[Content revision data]
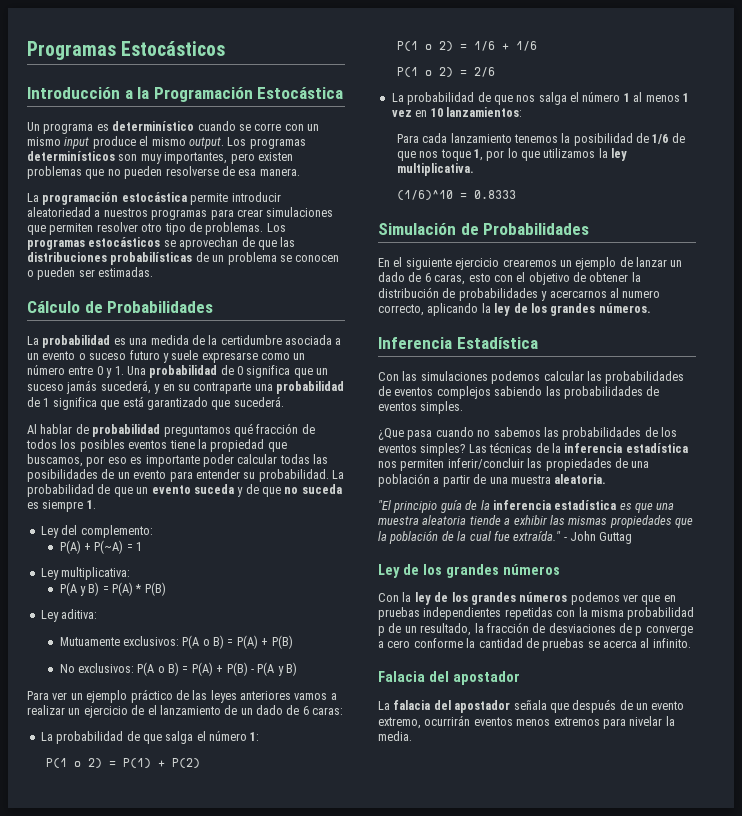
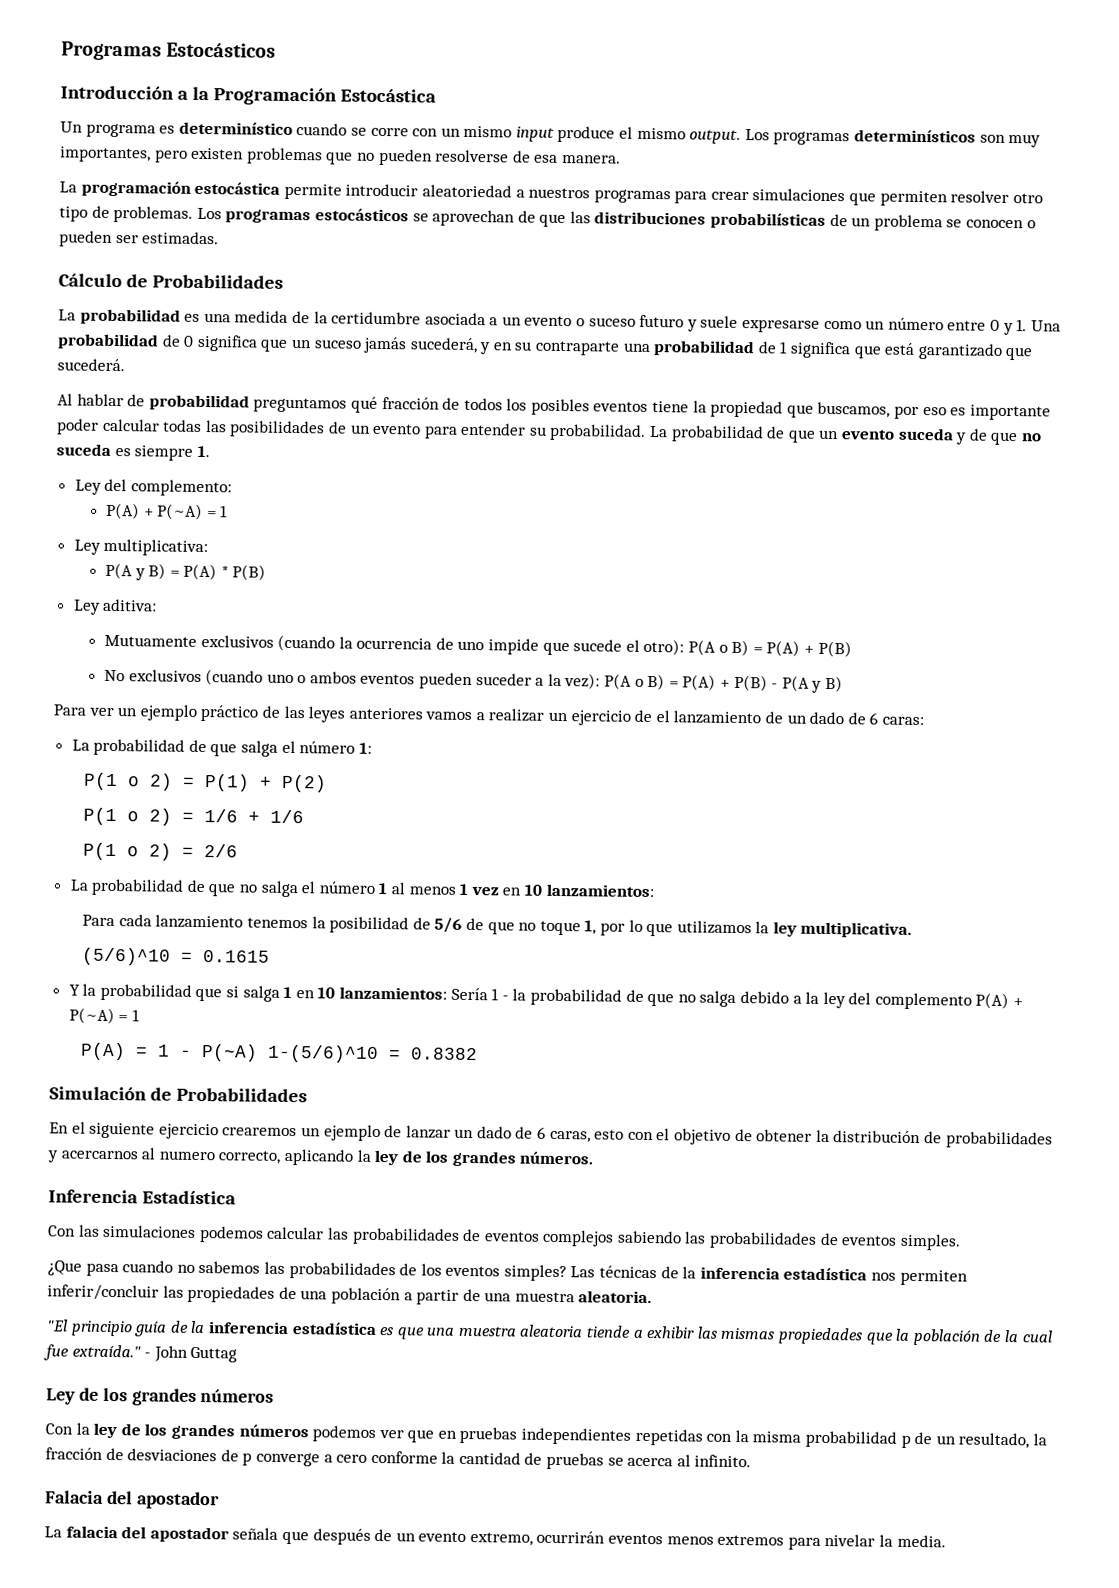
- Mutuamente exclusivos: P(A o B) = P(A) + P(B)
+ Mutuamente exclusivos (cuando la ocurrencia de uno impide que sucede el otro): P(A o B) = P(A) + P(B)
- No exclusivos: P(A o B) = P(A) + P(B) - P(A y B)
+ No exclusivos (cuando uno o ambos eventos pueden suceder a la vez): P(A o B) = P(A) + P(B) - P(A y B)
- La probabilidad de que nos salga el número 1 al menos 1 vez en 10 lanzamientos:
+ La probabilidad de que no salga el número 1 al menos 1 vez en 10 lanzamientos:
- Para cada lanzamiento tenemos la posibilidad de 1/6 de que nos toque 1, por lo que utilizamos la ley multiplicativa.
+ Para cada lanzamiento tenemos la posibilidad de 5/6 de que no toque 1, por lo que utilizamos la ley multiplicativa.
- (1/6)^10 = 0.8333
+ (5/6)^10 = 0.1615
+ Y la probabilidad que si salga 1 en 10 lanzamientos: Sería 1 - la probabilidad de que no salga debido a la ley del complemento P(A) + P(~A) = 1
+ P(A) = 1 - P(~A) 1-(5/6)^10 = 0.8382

_Problem to solve_
Among the entries, how many lines hold the word "lanzamientos"? Please answer with only that number.

_Solution to this exercise_
3